▶ **About this task**:
Where a picture appears, leave it out, and transcribe all the lines below exactly.

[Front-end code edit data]
* * *

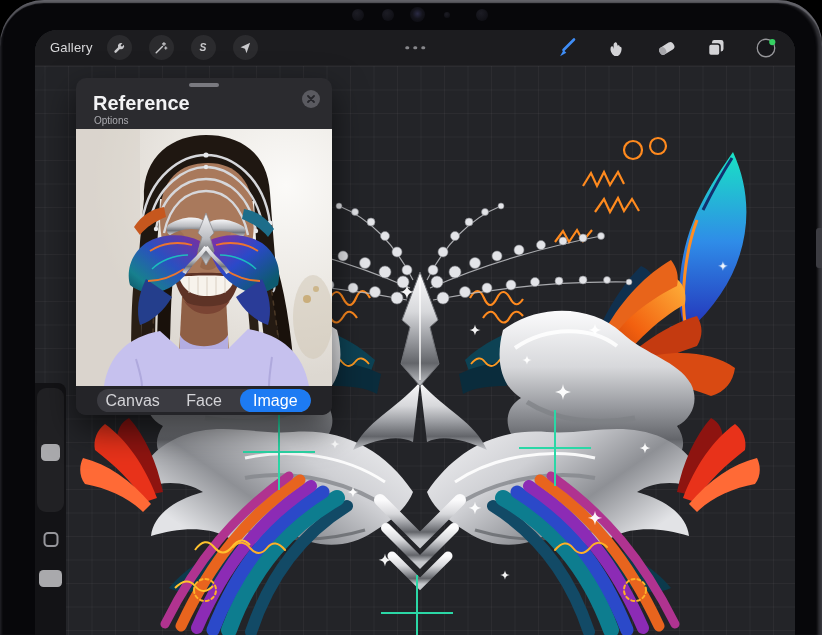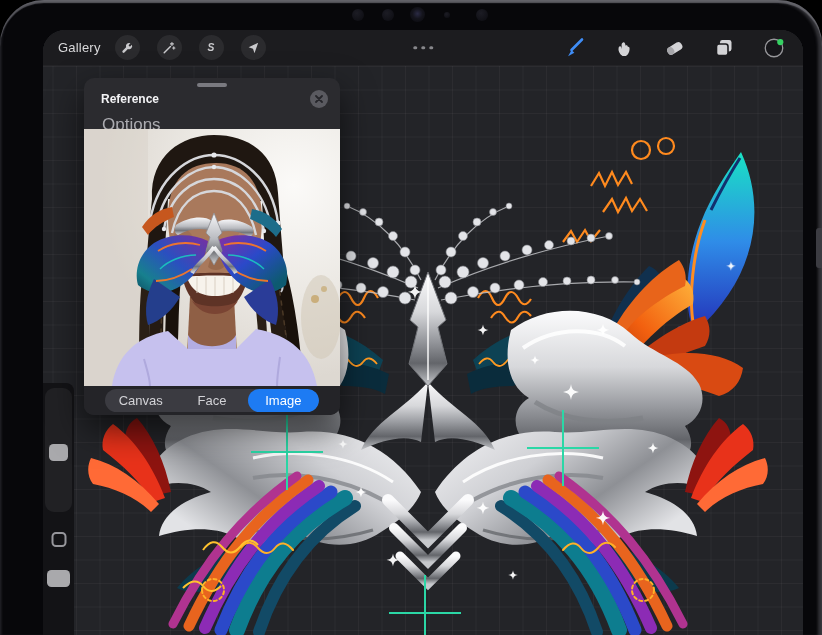--- a/index.html
+++ b/index.html
@@ -20,7 +20,7 @@
   .side-button{position:absolute;right:0;top:228px;width:6px;height:40px;background:#3c3c42;border-radius:3px 0 0 3px;}
 
   
-  .screen{position:absolute;left:43px;top:30px;width:760px;height:605px;
+  .screen{position:absolute;left:35px;top:30px;width:760px;height:605px;
     background:#232428;border-radius:22px 22px 0 0;overflow:hidden;}
 
   .canvas{position:absolute;inset:0;background-color:#232428;

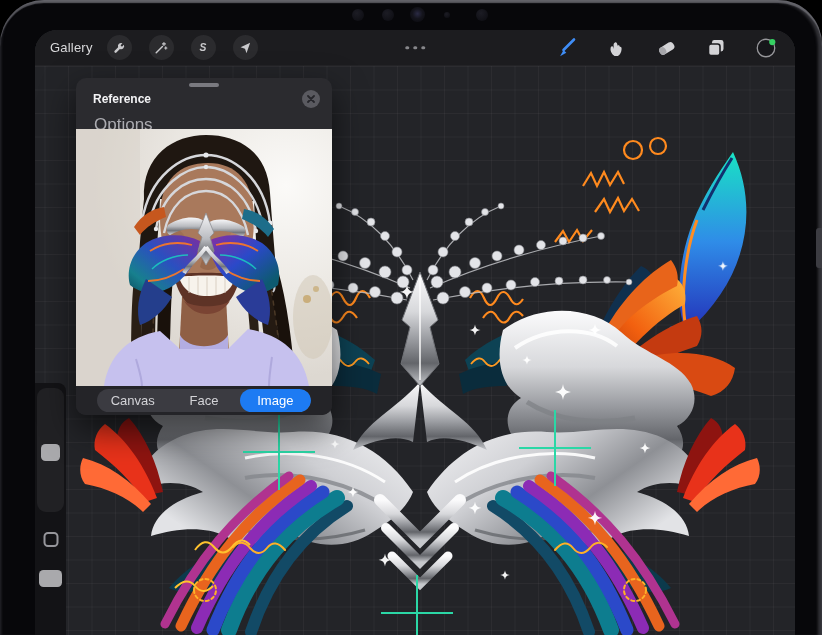--- a/index.html
+++ b/index.html
@@ -68,7 +68,7 @@
     border-radius:10px;box-shadow:0 14px 34px rgba(0,0,0,.6);z-index:7;}
   .ref-grab{position:absolute;top:5px;left:50%;transform:translateX(-50%);width:30px;height:3.5px;
     background:#7a7a80;border-radius:2px;}
-  .ref-title{position:absolute;left:17px;top:14px;color:#f3f3f5;font-size:12px;font-weight:700;}
+  .ref-title{position:absolute;left:17px;top:14px;color:#f3f3f5;font-size:20px;font-weight:700;}
   .ref-subtitle{position:absolute;left:18px;top:37px;color:#ababb0;font-size:17px;}
   .ref-close{position:absolute;top:12px;right:12px;width:18px;height:18px;border-radius:50%;
     background:#5a5a60;display:flex;align-items:center;justify-content:center;}

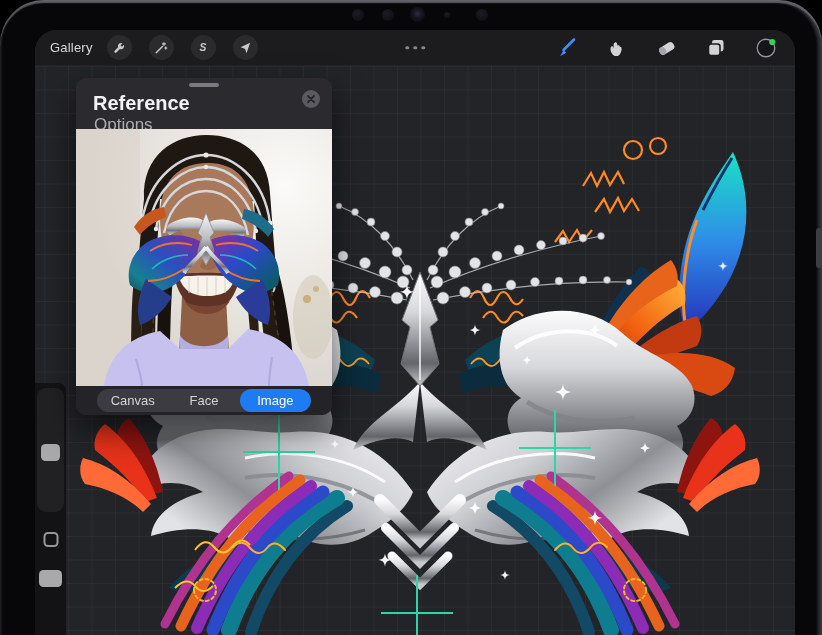--- a/index.html
+++ b/index.html
@@ -69,7 +69,7 @@
   .ref-grab{position:absolute;top:5px;left:50%;transform:translateX(-50%);width:30px;height:3.5px;
     background:#7a7a80;border-radius:2px;}
   .ref-title{position:absolute;left:17px;top:14px;color:#f3f3f5;font-size:20px;font-weight:700;}
-  .ref-subtitle{position:absolute;left:18px;top:37px;color:#ababb0;font-size:17px;}
+  .ref-subtitle{position:absolute;left:18px;top:37px;color:#ababb0;font-size:10px;}
   .ref-close{position:absolute;top:12px;right:12px;width:18px;height:18px;border-radius:50%;
     background:#5a5a60;display:flex;align-items:center;justify-content:center;}
   .ref-image{position:absolute;top:51px;left:0;width:256px;height:257px;overflow:hidden;background:#e9e6e1;}

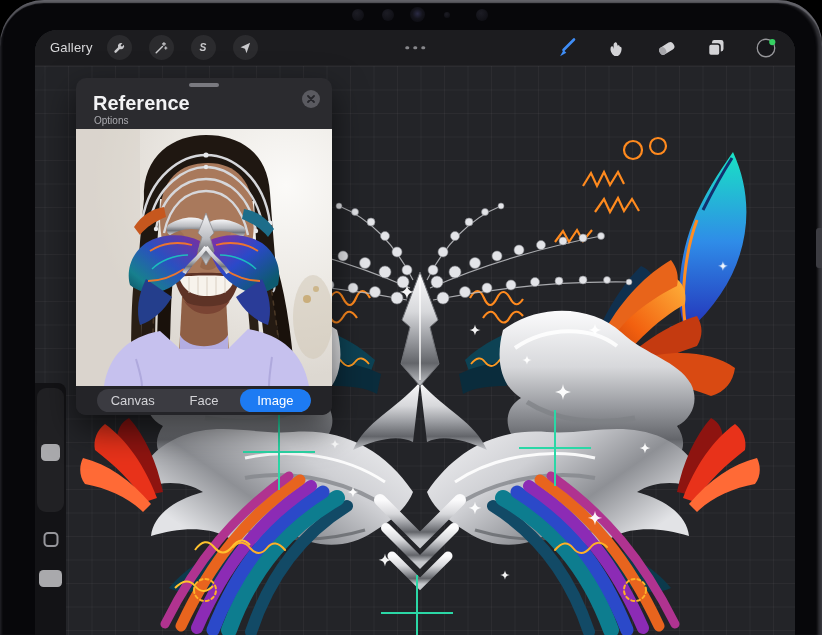--- a/index.html
+++ b/index.html
@@ -77,7 +77,7 @@
   .ref-footer{position:absolute;bottom:0;left:0;right:0;height:29px;background:#242428;
     border-radius:0 0 10px 10px;display:flex;align-items:center;justify-content:center;}
   .segmented{display:flex;width:214px;height:23px;background:#3b3b41;border-radius:12px;overflow:hidden;}
-  .segment{flex:1;display:flex;align-items:center;justify-content:center;font-size:13px;
+  .segment{flex:1;display:flex;align-items:center;justify-content:center;font-size:16px;
     color:#d3d3d7;border-radius:12px;cursor:default;}
   .segment.active{background:var(--accent,#1d7bf3);color:#fff;font-weight:400;}
 </style>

* * *

▶ **Finished exercise**:
--- a/index.html
+++ b/index.html
@@ -20,7 +20,7 @@
   .side-button{position:absolute;right:0;top:228px;width:6px;height:40px;background:#3c3c42;border-radius:3px 0 0 3px;}
 
   
-  .screen{position:absolute;left:43px;top:30px;width:760px;height:605px;
+  .screen{position:absolute;left:35px;top:30px;width:760px;height:605px;
     background:#232428;border-radius:22px 22px 0 0;overflow:hidden;}
 
   .canvas{position:absolute;inset:0;background-color:#232428;

--- a/index.html
+++ b/index.html
@@ -68,7 +68,7 @@
     border-radius:10px;box-shadow:0 14px 34px rgba(0,0,0,.6);z-index:7;}
   .ref-grab{position:absolute;top:5px;left:50%;transform:translateX(-50%);width:30px;height:3.5px;
     background:#7a7a80;border-radius:2px;}
-  .ref-title{position:absolute;left:17px;top:14px;color:#f3f3f5;font-size:12px;font-weight:700;}
+  .ref-title{position:absolute;left:17px;top:14px;color:#f3f3f5;font-size:20px;font-weight:700;}
   .ref-subtitle{position:absolute;left:18px;top:37px;color:#ababb0;font-size:17px;}
   .ref-close{position:absolute;top:12px;right:12px;width:18px;height:18px;border-radius:50%;
     background:#5a5a60;display:flex;align-items:center;justify-content:center;}

--- a/index.html
+++ b/index.html
@@ -69,7 +69,7 @@
   .ref-grab{position:absolute;top:5px;left:50%;transform:translateX(-50%);width:30px;height:3.5px;
     background:#7a7a80;border-radius:2px;}
   .ref-title{position:absolute;left:17px;top:14px;color:#f3f3f5;font-size:20px;font-weight:700;}
-  .ref-subtitle{position:absolute;left:18px;top:37px;color:#ababb0;font-size:17px;}
+  .ref-subtitle{position:absolute;left:18px;top:37px;color:#ababb0;font-size:10px;}
   .ref-close{position:absolute;top:12px;right:12px;width:18px;height:18px;border-radius:50%;
     background:#5a5a60;display:flex;align-items:center;justify-content:center;}
   .ref-image{position:absolute;top:51px;left:0;width:256px;height:257px;overflow:hidden;background:#e9e6e1;}

--- a/index.html
+++ b/index.html
@@ -77,7 +77,7 @@
   .ref-footer{position:absolute;bottom:0;left:0;right:0;height:29px;background:#242428;
     border-radius:0 0 10px 10px;display:flex;align-items:center;justify-content:center;}
   .segmented{display:flex;width:214px;height:23px;background:#3b3b41;border-radius:12px;overflow:hidden;}
-  .segment{flex:1;display:flex;align-items:center;justify-content:center;font-size:13px;
+  .segment{flex:1;display:flex;align-items:center;justify-content:center;font-size:16px;
     color:#d3d3d7;border-radius:12px;cursor:default;}
   .segment.active{background:var(--accent,#1d7bf3);color:#fff;font-weight:400;}
 </style>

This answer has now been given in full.